Animation
The question often comes up about how to make an animation in BRL-CAD. As BRL-CAD is primarily a solid modeling system for engineering and analysis purposes, there is (presently) only limited support for generating animations but it is possible with the assistance of some third-party tools. The basic method is to make your model, decide what keyframes and sequencing you want to have in your movie, render those keyframes as images, and then composite them into an animation. BRL-CAD can help will all but the last compositing step.
So basically you need to render frames for your animation and then composite them together into a movie.
Contents
Rendering image frames for an animation
There are a variety of rendering and image processing tools that support a wide range of visualization techniques. Tools that may be of interest include rt, rtedge, rtxray, pixmatte, and pixblend as well as a variety of other rendering and image processing tools.

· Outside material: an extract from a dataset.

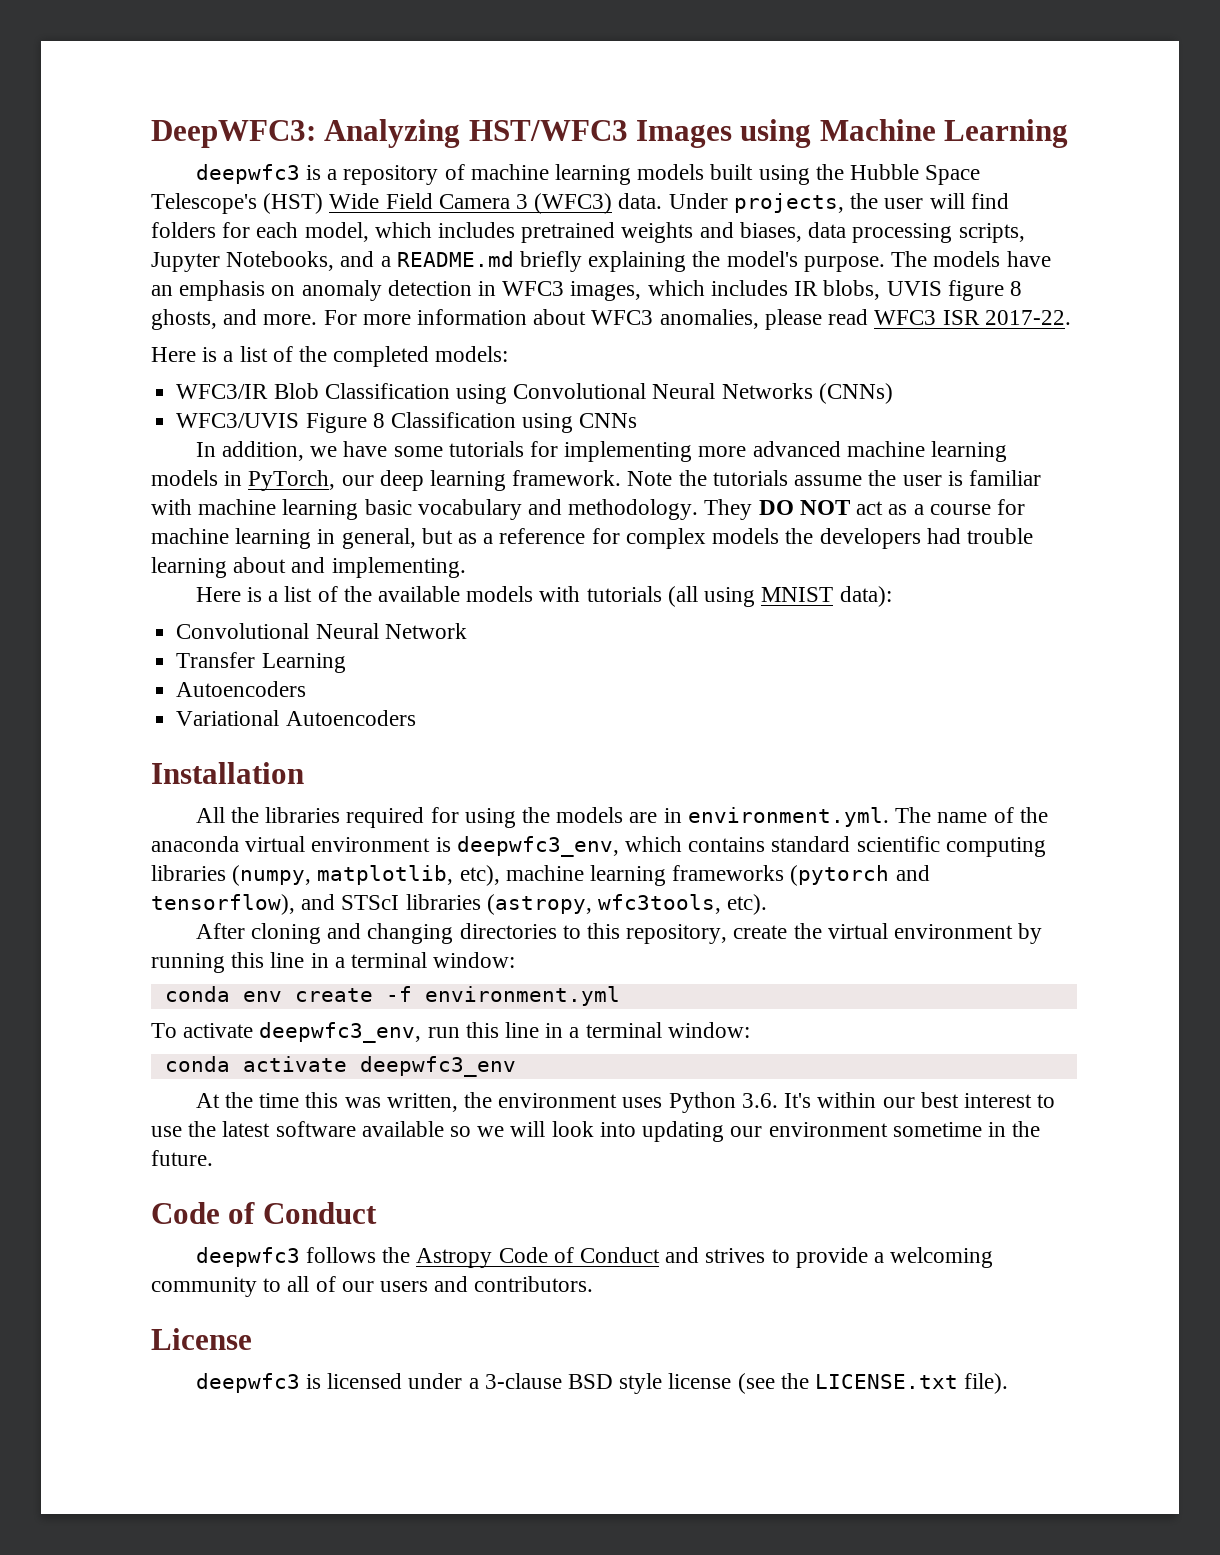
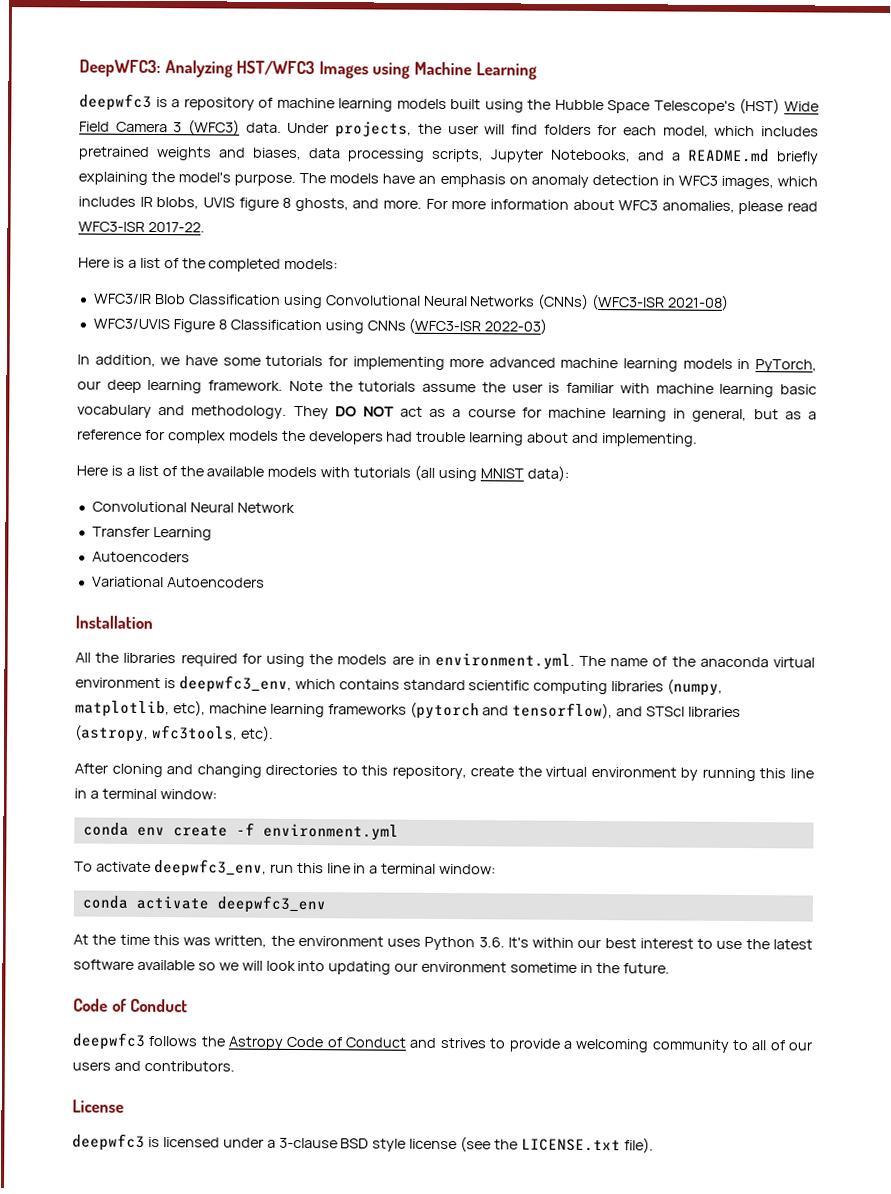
[874,310,980,325] WFC3 ISR -> [78,221,145,232] WFC3-ISR
(893, 393) none -> [591,293,730,311] (WFC3-ISR 2021-08)
(638, 420) none -> [408,317,548,335] (WFC3-ISR 2022-03)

If the animation you want is very simple like having an animation of something spinning, the relatively simple process is described in the #Fly-around animation section. If, however, what you want to animate is considerably more complex, there are a variety of tools that become important for setting up animation paths, managing keyframes, interpolating between frames, and previewing the animation. There are animation tools in MGED (see the animmate command for starters) as well as a variety of animation table processing tools outside of MGED.
Detailed arbitrary path animation
See Animation Techniques in BRL-CAD.
Fly-around animation
It can be really easy to make a simple fly-around animation of your geometry. The rt command has options for azimuth and elevation that will let you render animation frames around a given object. The first step is to render your images. You can create a shell script like this:
#!/bin/sh for i in `loop 000 359 10` ; do rt -a $i -e 35 -w 640 -n 480 -o image$i.pix database.g top_level_object pix-png -w 640 -n 480 image$i.pix > image$i.png rm -f image$i.pix done
This renders 36 images of the object top_level_object from a geometry database that was named database.g, creating images every 10 degrees (azimuth) at an elevation of 35 degrees. The images are named image000.pix through image350.pix.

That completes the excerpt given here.